In four playoff games, he’s averaging 19.1 points per 36 minutes and shooting 50 percent inside the three-point line.
Lin isn’t a prototypical point guard. He doesn’t involve teammates so much as he uses their screens and space to needle his way into the paint. Once there, he happily invites confrontation from a much larger player, and typically wins the battle.
Clearly, Miami Heat center Hassan Whiteside agrees:
Lin forces the defense to rotate, seemingly never runs out of gas and gives the Hornets the jolt they need off the bench. (Right now, they’re the most efficient pick-and-roll team in the postseason because he won’t stop attacking.) In this series, Charlotte scores 14.7 more points per 100 possessions when Lin is on the court—roughly the same gap that sits between the Golden State Warriors and Los Angeles Lakers’ offensive units during the regular season. They’re outscored by a brain-melting 32.5 points per 100 possessions when he sits.
Lin isn’t perfect. His outside shot isn’t much of a threat and he isn’t efficient enough to start. Consistency wafts. But in this series he’s the best version of his skill-set: a sly battering rim who forces the issue over and over again without ever picking up his dribble.
Lin’s 11.5 drives per game ranks fourth overall in the playoffs, behind Isaiah Thomas, Jeff Teague and teammate Kemba Walker.
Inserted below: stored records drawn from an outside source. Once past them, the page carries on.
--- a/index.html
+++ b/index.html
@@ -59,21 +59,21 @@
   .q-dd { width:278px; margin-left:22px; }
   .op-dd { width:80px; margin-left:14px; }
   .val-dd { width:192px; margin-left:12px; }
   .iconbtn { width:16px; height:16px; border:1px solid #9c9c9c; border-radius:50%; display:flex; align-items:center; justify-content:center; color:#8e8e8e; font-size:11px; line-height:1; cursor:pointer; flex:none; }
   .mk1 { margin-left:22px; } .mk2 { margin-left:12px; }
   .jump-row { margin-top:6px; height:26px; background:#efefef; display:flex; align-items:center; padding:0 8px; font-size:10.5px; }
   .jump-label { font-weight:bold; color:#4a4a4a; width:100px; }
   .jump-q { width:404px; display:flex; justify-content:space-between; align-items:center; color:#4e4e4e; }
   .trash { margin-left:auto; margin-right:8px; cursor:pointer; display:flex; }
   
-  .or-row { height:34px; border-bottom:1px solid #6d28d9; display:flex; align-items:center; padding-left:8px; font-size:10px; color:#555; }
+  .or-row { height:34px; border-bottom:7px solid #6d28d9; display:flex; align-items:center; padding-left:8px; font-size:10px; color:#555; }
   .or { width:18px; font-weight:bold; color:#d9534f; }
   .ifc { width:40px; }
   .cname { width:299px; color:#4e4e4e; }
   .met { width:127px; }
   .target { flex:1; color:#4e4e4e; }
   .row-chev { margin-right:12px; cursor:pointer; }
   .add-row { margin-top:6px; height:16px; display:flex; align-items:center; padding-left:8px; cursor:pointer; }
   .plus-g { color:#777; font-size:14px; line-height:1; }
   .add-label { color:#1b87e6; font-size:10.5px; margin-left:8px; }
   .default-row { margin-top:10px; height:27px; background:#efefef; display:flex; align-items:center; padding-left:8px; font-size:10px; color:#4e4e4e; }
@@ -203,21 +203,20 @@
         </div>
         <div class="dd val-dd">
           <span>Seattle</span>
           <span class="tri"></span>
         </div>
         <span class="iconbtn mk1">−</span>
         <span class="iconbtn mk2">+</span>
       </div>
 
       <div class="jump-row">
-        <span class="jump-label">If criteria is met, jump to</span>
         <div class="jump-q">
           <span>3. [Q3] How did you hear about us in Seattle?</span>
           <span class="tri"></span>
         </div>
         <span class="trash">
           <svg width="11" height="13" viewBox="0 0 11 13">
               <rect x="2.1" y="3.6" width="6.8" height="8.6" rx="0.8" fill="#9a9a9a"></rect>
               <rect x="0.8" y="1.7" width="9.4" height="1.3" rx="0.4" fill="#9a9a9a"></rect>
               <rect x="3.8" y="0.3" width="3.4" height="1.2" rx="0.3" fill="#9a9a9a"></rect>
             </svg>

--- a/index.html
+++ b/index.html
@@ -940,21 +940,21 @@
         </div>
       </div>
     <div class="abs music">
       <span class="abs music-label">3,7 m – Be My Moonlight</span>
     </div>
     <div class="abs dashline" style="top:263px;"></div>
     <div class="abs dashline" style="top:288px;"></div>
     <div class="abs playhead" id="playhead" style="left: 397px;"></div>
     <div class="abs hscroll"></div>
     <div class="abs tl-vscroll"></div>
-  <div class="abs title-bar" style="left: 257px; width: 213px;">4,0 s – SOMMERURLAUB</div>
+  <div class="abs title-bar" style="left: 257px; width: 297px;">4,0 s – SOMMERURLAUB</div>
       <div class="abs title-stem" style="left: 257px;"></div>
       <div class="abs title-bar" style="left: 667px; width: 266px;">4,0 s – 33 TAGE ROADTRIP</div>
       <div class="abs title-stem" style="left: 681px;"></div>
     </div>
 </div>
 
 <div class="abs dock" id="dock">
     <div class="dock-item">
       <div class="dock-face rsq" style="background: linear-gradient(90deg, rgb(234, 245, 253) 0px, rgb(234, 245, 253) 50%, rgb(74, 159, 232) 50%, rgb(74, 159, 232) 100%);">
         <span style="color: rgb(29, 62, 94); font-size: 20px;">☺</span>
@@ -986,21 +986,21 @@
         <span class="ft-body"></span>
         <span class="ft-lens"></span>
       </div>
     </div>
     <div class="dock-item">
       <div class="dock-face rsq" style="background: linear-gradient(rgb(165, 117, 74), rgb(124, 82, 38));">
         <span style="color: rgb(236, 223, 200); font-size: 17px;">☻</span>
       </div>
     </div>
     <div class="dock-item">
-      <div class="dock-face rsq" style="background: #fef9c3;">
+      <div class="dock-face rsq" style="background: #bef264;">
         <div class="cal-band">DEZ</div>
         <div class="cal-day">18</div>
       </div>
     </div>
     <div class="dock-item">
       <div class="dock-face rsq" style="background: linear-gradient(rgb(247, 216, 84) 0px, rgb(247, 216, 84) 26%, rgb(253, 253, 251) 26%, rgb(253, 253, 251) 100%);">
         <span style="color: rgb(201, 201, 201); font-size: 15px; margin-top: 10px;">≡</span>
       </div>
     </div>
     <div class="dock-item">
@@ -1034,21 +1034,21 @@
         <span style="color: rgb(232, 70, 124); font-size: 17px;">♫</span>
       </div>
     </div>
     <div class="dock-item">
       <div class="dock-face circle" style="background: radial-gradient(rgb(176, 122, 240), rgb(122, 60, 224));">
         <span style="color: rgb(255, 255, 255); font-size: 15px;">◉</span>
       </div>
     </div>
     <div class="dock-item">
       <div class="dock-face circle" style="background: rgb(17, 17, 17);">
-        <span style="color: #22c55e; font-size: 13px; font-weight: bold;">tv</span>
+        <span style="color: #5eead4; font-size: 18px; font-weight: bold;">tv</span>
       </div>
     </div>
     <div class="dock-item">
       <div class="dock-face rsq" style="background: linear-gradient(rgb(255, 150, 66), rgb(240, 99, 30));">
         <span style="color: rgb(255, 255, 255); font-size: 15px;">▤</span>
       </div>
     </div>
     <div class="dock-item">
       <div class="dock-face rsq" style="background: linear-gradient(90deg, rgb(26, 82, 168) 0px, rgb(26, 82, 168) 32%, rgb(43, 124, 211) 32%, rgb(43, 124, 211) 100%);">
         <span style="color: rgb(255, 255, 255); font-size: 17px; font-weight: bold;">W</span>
That’s pretty good, but gets better when you consider Lin’s only averaging 27.7 minutes per game (about 10 fewer than Walker, who only has four more total drives).
Lin’s played 69 fewer minutes than Russell Westbrook, but they both have 46 drives; his 22 free-throw attempts in such situations lead the entire playoffs and Miami doesn’t really have much of an answer.
Drawing fouls is a skill, and Lin is using every minute he has to show why very few in the world are better at it than him.